Below are records with pictures. Transcribe exactly, and only, the lines from the line with "font-size: 15px ->" to the line with "html: none ->", both ends included, but not the pictures.

= Task data =
--- START ---
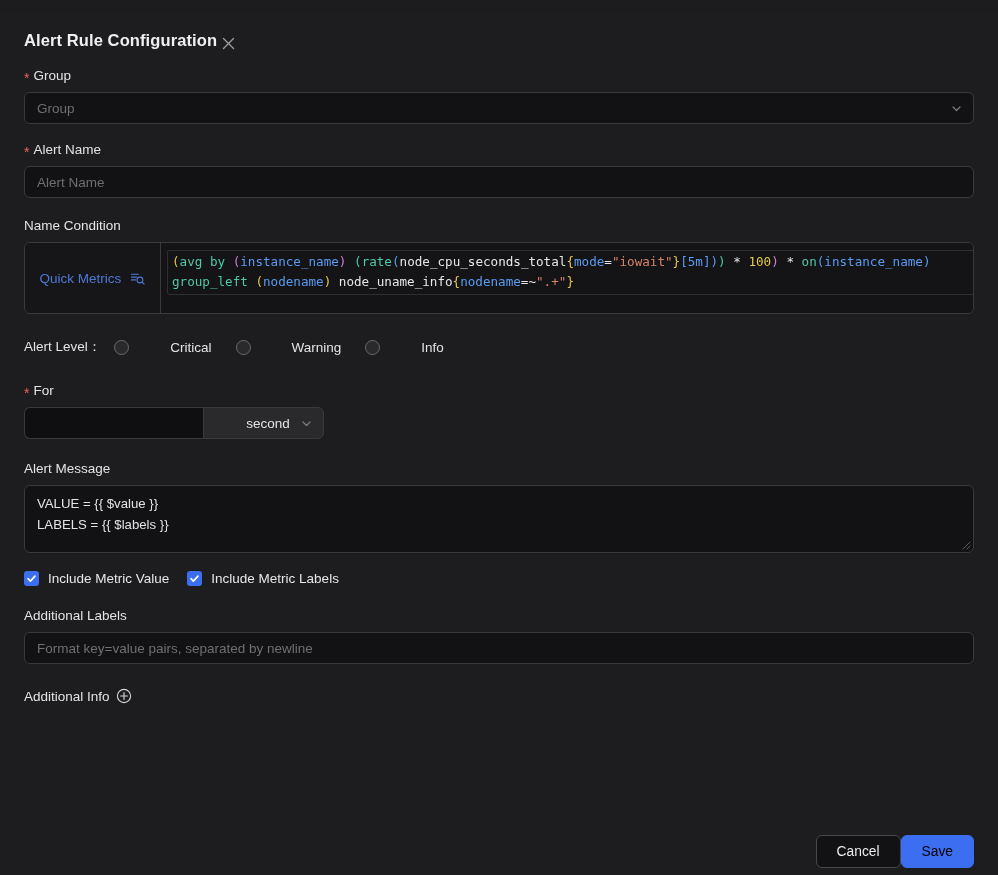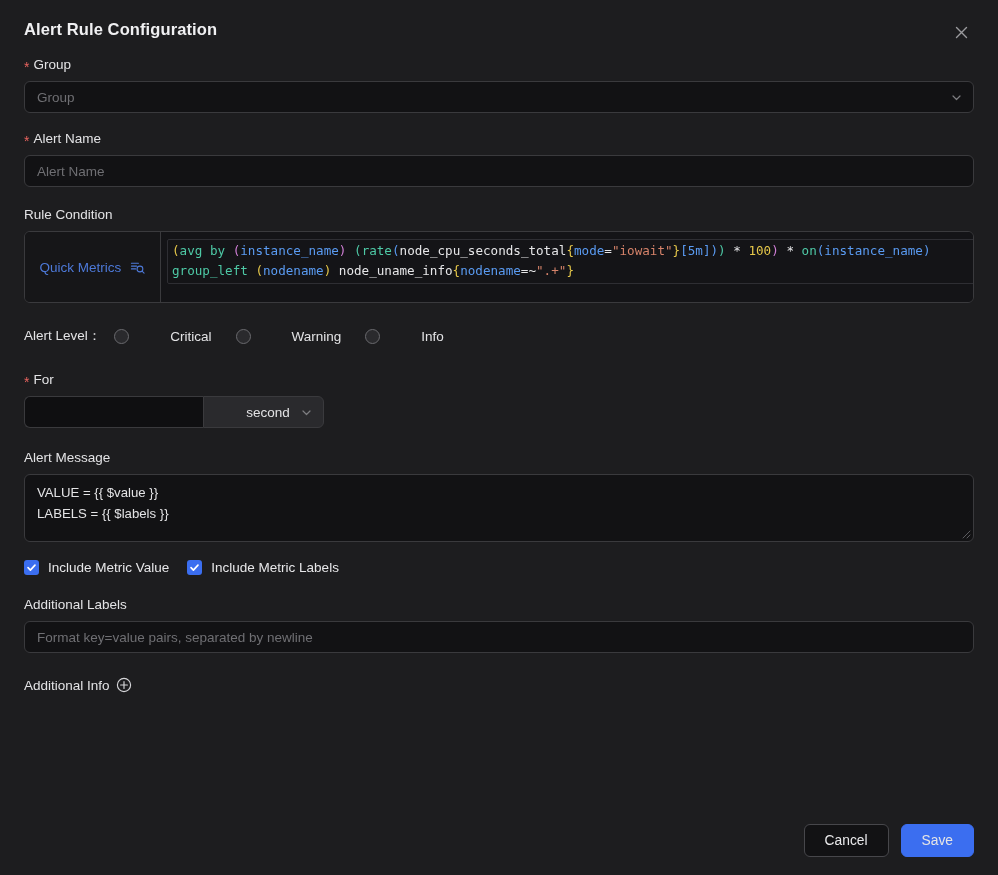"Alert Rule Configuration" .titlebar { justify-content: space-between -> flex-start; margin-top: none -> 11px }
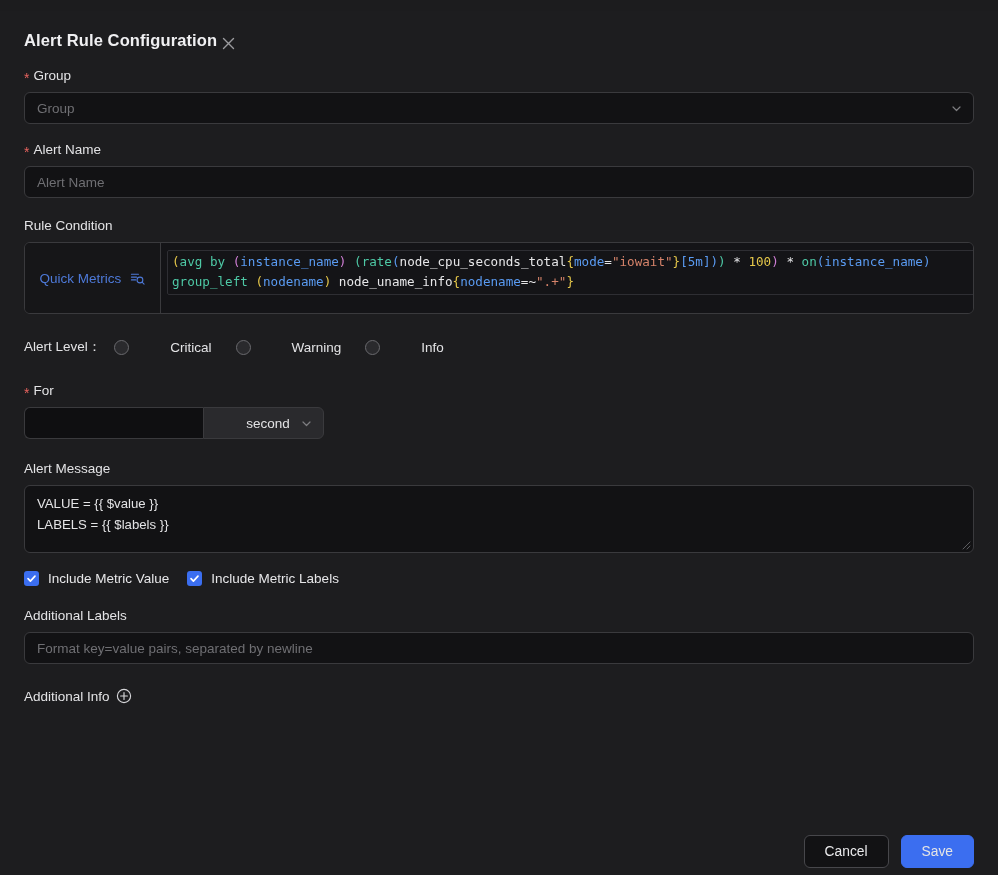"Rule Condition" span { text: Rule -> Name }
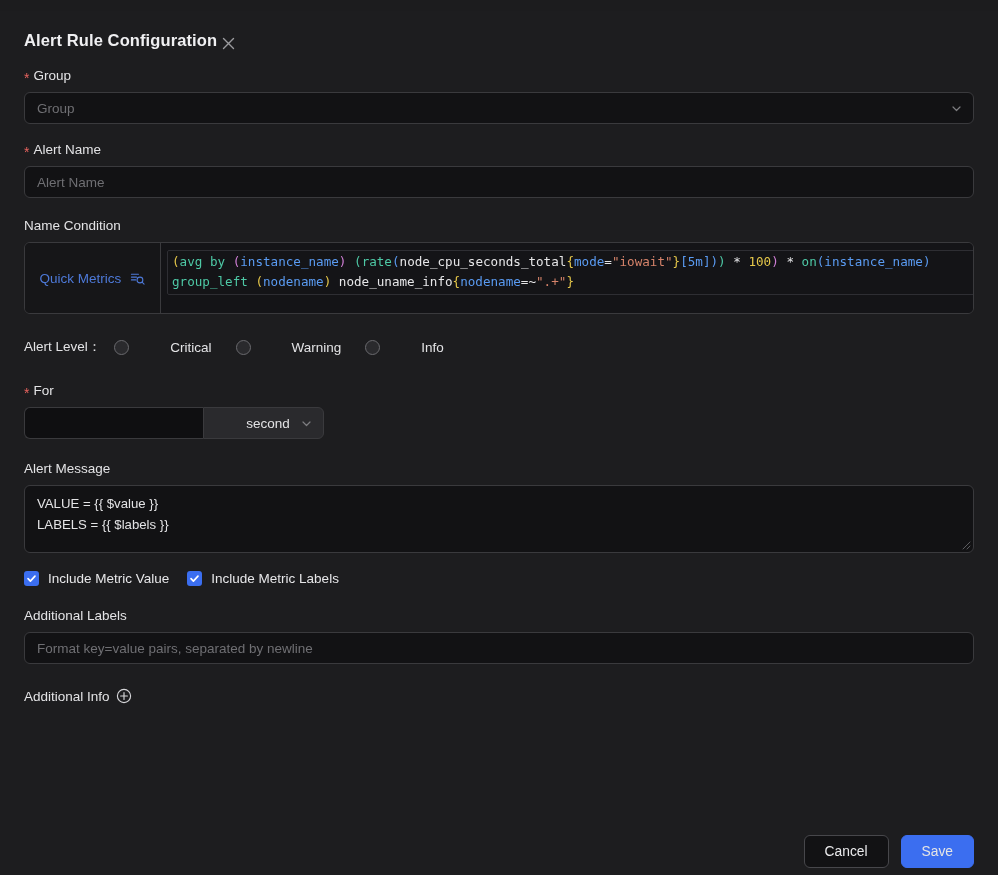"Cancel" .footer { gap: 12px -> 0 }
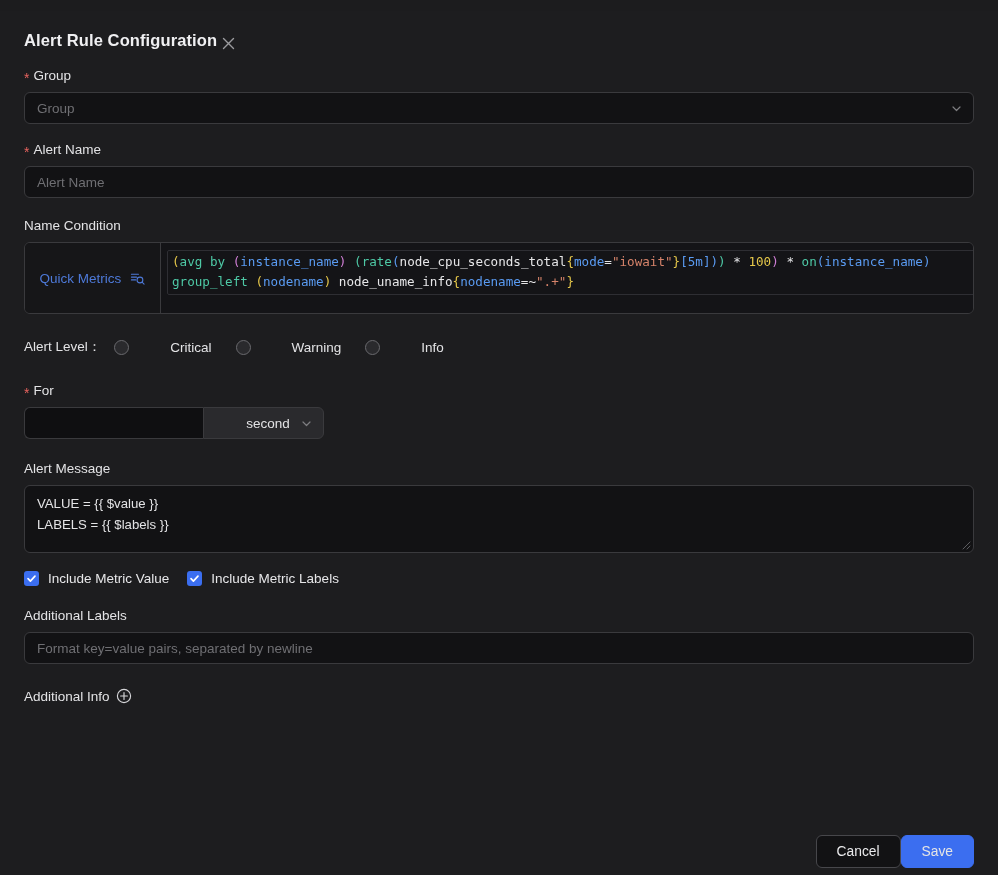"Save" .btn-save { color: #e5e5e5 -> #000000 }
--- END ---
--- START ---
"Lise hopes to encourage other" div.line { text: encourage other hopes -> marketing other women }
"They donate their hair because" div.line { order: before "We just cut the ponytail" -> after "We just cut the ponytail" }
--- END ---
--- START ---
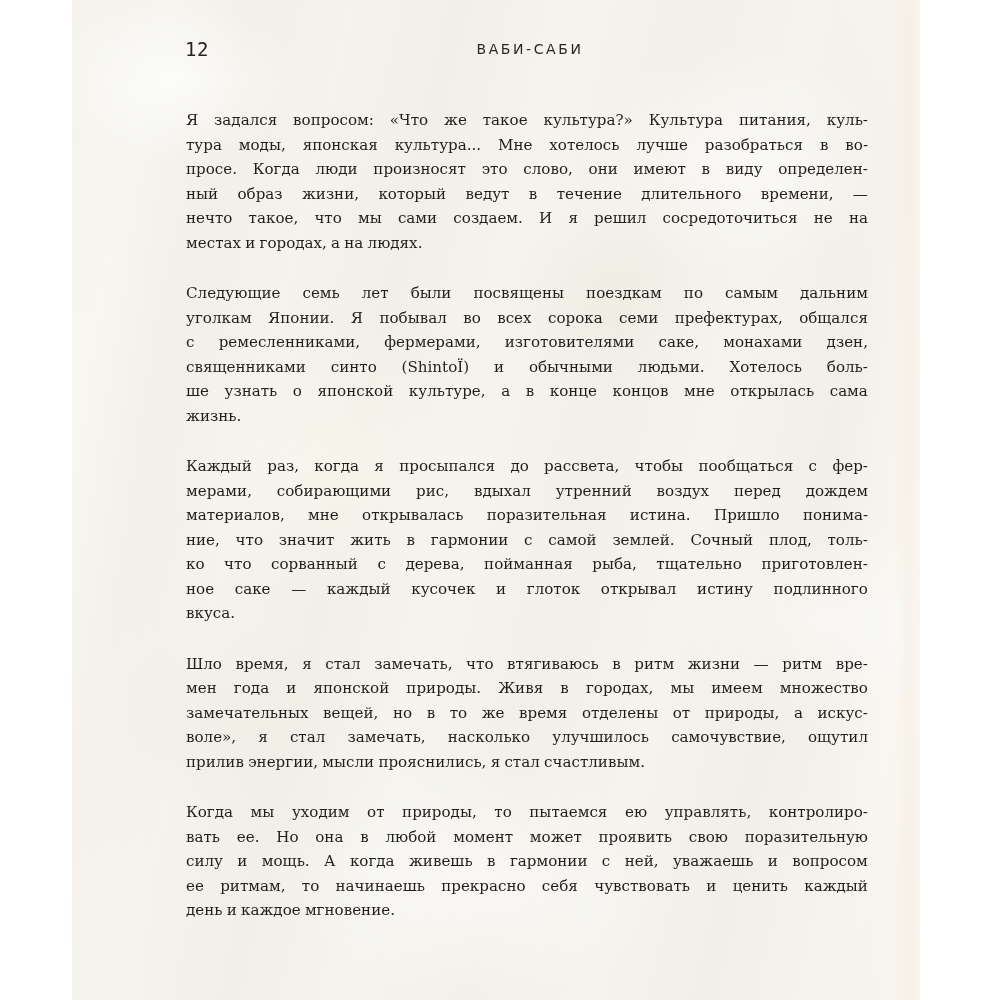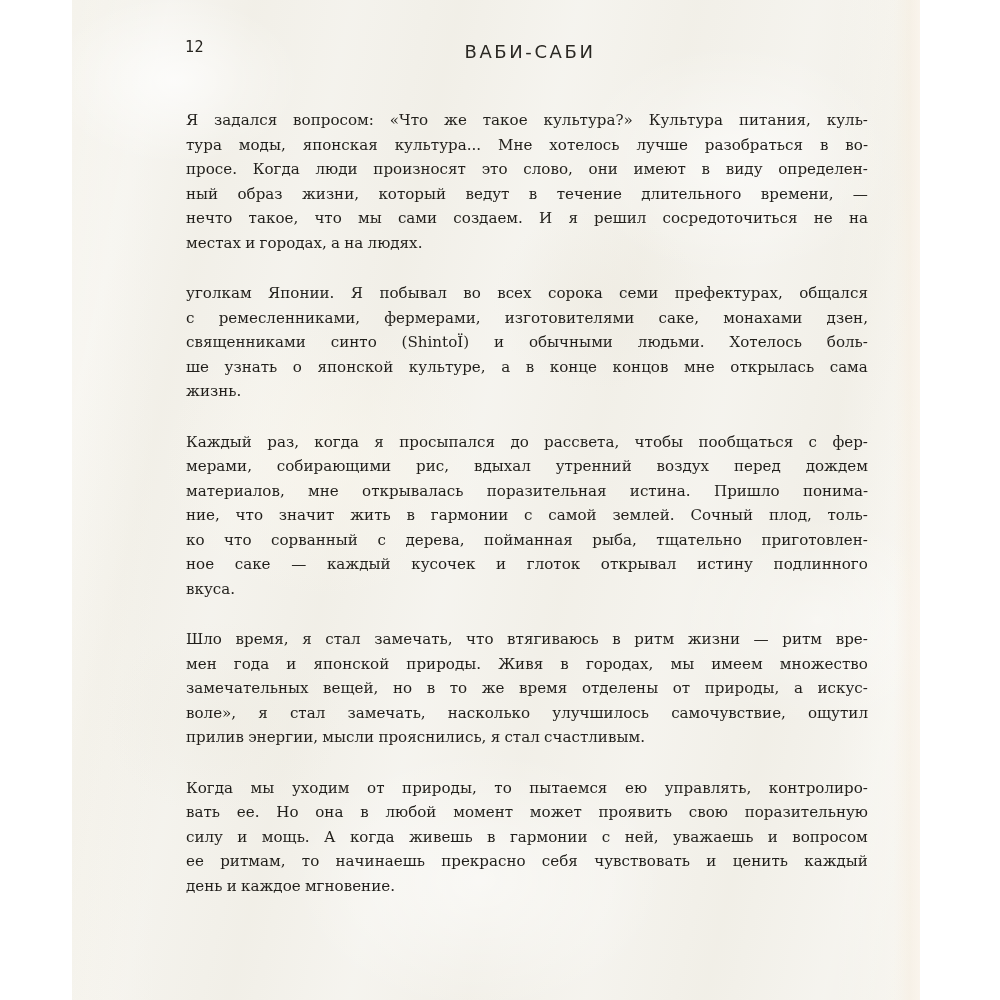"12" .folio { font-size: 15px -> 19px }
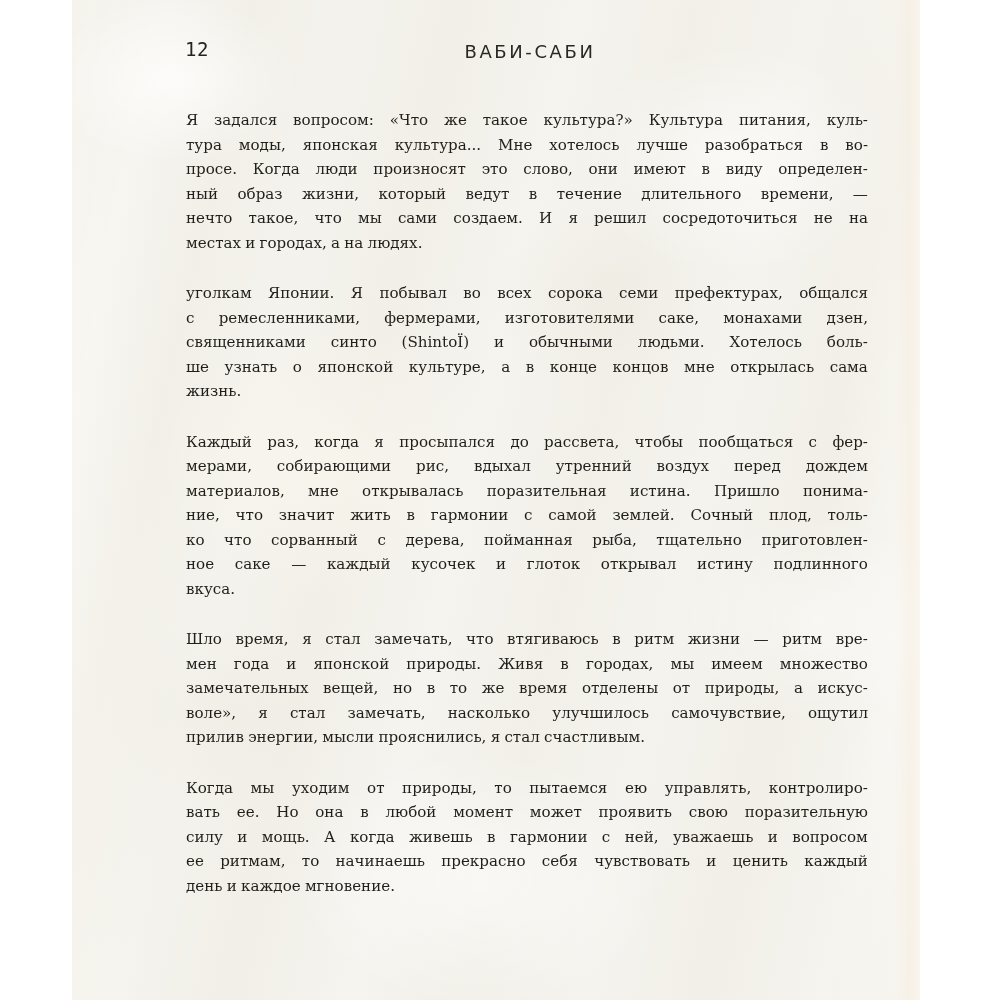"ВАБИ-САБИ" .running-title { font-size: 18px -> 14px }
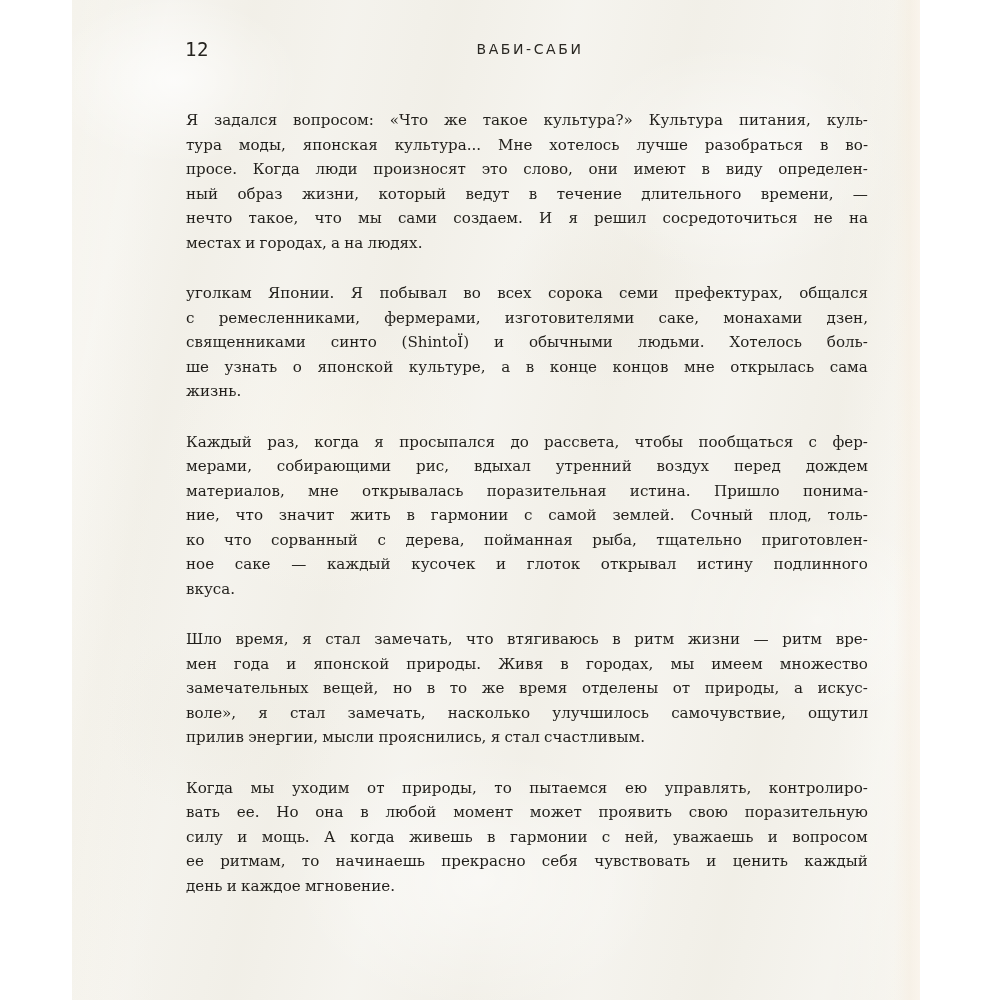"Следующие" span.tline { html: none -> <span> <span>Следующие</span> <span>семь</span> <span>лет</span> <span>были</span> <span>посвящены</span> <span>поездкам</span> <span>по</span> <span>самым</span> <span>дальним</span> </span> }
--- END ---
= Solution below =
"12" .folio { font-size: 15px -> 19px }
"ВАБИ-САБИ" .running-title { font-size: 18px -> 14px }
"Следующие" span.tline { html: none -> <span> <span>Следующие</span> <span>семь</span> <span>лет</span> <span>были</span> <span>посвящены</span> <span>поездкам</span> <span>по</span> <span>самым</span> <span>дальним</span> </span> }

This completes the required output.